:: Task directions ::
Start at the line with "(560, 257) none -> [497,239,610,257] ，上层业务的AI" in the records below, stop at the line with "(636, 191) none", and return every line in that span exactly, the two end lines included.

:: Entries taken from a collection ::
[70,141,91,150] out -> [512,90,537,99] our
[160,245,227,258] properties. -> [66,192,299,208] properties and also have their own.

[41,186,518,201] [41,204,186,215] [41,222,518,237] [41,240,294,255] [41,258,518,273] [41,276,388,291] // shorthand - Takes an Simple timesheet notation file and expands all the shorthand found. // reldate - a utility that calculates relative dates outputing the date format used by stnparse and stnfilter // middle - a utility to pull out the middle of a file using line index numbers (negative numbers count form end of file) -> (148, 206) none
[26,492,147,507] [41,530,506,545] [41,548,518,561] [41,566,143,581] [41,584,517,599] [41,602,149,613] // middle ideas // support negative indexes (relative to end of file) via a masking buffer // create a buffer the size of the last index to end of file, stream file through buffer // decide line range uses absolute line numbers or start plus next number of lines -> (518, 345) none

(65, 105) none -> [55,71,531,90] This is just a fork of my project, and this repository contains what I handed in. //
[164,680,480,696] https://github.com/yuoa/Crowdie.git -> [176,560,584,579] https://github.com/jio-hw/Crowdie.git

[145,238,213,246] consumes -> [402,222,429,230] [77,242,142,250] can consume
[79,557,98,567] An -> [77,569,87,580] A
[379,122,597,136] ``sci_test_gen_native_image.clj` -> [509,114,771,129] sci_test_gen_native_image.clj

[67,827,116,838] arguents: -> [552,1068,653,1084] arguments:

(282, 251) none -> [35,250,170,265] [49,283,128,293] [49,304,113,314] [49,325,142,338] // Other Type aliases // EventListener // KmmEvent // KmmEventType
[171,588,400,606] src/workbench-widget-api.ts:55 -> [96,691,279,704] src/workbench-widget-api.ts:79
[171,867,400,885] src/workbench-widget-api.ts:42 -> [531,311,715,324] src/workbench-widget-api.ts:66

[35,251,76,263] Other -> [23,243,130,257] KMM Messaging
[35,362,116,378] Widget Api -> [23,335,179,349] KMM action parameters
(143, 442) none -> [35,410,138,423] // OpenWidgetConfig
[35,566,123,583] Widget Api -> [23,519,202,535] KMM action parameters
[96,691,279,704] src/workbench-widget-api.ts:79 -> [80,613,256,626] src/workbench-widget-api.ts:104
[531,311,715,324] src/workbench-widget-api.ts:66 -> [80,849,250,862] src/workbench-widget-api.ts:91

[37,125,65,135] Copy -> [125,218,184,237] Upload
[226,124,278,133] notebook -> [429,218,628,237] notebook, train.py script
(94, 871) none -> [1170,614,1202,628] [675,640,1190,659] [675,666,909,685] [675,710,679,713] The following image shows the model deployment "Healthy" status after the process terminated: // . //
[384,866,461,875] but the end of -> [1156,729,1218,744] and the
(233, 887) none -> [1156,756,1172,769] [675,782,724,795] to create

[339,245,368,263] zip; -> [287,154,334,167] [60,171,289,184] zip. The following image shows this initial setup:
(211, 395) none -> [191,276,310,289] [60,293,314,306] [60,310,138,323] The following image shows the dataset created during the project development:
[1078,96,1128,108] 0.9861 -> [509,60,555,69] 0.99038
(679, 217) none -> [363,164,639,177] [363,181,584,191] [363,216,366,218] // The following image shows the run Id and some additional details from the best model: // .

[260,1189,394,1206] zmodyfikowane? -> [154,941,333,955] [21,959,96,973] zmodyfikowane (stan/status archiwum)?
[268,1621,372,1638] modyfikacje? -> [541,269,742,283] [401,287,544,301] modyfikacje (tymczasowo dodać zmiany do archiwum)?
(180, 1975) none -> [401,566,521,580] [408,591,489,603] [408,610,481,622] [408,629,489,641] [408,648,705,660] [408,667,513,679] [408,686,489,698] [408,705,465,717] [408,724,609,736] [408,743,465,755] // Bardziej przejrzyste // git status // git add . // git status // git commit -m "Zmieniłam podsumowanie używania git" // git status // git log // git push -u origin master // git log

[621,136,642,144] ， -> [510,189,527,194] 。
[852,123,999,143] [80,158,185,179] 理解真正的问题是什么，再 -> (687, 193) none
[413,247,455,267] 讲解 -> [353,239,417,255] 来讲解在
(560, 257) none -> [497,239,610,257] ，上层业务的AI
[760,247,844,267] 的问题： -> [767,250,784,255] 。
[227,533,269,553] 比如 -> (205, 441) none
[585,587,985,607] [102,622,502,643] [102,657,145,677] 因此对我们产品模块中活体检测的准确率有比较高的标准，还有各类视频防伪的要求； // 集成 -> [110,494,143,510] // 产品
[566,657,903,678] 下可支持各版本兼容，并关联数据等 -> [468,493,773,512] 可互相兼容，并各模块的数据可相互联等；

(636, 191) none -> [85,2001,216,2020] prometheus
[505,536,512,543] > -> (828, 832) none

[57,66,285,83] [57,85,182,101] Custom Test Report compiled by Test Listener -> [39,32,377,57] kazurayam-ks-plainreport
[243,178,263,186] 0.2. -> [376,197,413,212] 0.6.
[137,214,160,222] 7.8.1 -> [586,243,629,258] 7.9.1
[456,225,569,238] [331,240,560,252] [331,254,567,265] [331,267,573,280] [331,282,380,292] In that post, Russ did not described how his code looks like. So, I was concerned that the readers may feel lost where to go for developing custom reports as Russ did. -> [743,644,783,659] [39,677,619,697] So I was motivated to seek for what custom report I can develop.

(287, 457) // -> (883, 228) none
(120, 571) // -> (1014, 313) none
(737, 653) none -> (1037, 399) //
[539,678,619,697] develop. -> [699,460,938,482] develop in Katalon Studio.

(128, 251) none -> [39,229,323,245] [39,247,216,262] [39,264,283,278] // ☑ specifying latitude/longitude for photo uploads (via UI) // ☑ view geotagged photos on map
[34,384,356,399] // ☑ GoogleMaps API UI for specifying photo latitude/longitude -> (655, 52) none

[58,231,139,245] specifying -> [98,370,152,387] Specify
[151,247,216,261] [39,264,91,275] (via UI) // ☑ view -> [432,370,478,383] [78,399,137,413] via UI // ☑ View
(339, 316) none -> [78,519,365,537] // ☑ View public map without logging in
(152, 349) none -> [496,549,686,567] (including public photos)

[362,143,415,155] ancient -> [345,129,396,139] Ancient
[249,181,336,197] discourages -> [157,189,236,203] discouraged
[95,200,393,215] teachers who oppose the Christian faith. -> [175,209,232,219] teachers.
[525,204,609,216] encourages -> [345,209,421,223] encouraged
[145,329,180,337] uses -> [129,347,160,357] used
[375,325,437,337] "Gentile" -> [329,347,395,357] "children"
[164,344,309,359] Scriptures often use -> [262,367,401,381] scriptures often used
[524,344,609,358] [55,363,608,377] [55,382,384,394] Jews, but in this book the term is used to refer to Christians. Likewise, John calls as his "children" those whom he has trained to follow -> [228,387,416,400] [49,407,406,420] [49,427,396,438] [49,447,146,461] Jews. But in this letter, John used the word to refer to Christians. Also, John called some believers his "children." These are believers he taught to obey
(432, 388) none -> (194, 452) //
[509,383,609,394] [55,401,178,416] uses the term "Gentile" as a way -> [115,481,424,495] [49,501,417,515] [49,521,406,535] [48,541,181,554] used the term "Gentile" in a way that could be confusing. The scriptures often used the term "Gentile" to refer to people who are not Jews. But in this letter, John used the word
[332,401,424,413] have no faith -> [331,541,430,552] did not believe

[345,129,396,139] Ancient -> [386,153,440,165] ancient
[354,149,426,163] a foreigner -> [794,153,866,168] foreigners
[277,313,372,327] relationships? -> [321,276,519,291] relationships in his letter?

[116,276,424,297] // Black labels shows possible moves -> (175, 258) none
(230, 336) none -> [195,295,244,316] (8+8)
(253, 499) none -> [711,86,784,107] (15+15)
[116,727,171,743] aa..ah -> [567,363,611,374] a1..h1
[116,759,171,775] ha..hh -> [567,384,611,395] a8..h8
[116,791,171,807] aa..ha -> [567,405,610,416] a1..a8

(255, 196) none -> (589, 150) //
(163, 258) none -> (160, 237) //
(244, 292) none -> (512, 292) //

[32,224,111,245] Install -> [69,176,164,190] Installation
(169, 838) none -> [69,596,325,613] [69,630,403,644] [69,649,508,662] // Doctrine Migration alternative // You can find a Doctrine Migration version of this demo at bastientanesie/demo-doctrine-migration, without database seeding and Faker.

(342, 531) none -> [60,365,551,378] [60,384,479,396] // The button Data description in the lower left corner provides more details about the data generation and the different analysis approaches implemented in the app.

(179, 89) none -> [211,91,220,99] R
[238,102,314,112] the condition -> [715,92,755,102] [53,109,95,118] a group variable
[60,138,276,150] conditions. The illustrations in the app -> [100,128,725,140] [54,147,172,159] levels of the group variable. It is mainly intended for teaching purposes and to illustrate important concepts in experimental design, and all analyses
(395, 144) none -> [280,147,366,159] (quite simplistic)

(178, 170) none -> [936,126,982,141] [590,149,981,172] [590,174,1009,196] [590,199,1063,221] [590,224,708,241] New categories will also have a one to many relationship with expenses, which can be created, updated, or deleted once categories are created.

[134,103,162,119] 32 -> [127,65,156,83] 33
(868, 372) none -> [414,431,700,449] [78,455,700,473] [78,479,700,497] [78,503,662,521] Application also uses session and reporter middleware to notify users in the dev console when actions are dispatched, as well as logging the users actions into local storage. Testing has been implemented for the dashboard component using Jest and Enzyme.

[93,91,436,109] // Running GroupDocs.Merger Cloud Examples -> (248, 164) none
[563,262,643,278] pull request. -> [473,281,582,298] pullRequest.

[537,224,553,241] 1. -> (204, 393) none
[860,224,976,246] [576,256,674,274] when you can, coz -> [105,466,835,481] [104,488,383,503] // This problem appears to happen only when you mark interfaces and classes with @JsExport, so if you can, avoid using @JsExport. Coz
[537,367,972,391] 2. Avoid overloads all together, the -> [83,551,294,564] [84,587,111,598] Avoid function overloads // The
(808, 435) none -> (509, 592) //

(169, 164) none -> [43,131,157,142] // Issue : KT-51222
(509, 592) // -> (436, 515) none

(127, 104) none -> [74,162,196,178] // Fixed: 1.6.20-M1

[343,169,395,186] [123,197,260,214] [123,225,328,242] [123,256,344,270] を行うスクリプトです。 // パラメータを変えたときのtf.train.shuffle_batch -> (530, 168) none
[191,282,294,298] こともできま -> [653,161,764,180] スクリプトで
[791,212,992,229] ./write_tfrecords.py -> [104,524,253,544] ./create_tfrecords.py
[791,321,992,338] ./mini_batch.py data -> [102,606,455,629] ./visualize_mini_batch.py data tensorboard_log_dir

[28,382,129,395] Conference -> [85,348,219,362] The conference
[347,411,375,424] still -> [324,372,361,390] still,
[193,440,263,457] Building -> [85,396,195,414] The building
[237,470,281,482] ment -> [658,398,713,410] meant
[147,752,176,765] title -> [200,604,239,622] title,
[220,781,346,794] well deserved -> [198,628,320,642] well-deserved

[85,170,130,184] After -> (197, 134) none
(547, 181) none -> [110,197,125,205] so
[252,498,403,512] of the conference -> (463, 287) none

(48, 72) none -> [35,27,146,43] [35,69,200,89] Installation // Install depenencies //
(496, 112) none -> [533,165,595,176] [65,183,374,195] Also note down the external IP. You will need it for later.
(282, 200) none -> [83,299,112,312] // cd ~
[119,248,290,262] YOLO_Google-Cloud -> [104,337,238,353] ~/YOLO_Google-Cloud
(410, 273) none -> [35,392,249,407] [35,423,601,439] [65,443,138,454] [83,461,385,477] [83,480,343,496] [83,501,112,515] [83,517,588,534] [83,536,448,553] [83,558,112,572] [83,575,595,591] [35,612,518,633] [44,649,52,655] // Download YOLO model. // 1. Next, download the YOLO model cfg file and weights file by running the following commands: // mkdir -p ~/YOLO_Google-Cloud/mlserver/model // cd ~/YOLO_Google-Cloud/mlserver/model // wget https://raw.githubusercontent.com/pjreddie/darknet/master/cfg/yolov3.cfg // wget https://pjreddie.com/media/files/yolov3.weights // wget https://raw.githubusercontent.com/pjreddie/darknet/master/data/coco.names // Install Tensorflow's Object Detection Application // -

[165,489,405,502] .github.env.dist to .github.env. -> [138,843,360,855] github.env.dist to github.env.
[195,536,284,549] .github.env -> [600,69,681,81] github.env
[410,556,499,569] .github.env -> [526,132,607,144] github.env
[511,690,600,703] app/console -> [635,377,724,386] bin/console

:: Solution to the exercise ::
(560, 257) none -> [497,239,610,257] ，上层业务的AI
[760,247,844,267] 的问题： -> [767,250,784,255] 。
[227,533,269,553] 比如 -> (205, 441) none
[585,587,985,607] [102,622,502,643] [102,657,145,677] 因此对我们产品模块中活体检测的准确率有比较高的标准，还有各类视频防伪的要求； // 集成 -> [110,494,143,510] // 产品
[566,657,903,678] 下可支持各版本兼容，并关联数据等 -> [468,493,773,512] 可互相兼容，并各模块的数据可相互联等；

(636, 191) none -> [85,2001,216,2020] prometheus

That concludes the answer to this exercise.